Il y a des jeux d’horreur qui te font sursauter, et d’autres qui s’installent tranquillement dans ta tête pour la nuit. Requiem fait clairement partie de la deuxième catégorie. Il prend son temps, t’enferme dans des couloirs trop étroits, te laisse compter tes balles en silence, puis t’oblige à avancer quand même. On sent que l’objectif n’est pas seulement de te faire peur, mais de t’obliger à cohabiter avec l’angoisse, pièce après pièce.

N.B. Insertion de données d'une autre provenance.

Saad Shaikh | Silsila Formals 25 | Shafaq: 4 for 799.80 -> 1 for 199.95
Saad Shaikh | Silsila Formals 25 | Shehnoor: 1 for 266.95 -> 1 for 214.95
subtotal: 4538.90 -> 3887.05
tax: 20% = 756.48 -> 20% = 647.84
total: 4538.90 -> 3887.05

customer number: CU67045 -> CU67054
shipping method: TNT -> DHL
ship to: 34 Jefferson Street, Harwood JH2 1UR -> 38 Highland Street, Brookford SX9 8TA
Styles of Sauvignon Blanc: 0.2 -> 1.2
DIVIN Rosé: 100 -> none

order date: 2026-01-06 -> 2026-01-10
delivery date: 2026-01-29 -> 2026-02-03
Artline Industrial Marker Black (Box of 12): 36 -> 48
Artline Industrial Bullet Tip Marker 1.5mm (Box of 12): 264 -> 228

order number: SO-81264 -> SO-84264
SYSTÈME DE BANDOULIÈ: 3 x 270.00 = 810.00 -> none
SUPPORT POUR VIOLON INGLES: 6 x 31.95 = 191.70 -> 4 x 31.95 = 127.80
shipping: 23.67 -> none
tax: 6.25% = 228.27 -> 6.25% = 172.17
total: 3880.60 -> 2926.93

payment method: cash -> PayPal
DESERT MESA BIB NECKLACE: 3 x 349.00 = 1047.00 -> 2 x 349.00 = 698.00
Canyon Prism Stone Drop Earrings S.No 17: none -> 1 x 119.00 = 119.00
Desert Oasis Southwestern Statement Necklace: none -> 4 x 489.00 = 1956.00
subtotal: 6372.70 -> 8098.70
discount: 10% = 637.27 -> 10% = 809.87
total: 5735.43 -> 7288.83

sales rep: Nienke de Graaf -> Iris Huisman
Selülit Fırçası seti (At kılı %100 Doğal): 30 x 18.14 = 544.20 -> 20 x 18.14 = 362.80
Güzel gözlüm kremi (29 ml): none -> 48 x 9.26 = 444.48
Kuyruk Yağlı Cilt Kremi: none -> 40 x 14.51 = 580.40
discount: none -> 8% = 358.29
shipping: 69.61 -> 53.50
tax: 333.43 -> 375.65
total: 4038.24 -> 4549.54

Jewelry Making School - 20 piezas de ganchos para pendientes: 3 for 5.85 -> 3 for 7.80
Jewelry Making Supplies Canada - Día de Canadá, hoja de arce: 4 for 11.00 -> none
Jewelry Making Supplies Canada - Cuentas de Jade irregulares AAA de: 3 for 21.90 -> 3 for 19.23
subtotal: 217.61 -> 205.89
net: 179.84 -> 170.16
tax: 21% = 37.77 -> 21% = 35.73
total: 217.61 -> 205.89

La structure reste celle d’un survival moderne : zones semi‑ouvertes, retours en arrière, portes auxquelles tu repenses une heure plus tard avec une clé à la main. Ce qui change, c’est le ton. Chaque nouvelle salle ressemble moins à un décor qu’à une mise en scène pensée pour te pousser dans tes retranchements : éclairage agressif, sons qui n’appartiennent clairement pas à ce que tu vois à l’écran, silences un peu trop longs. On passe rarement en mode “je rase tout”, on négocie plutôt avec le jeu, en se demandant ce qu’on est prêt à affronter maintenant… ou plus tard.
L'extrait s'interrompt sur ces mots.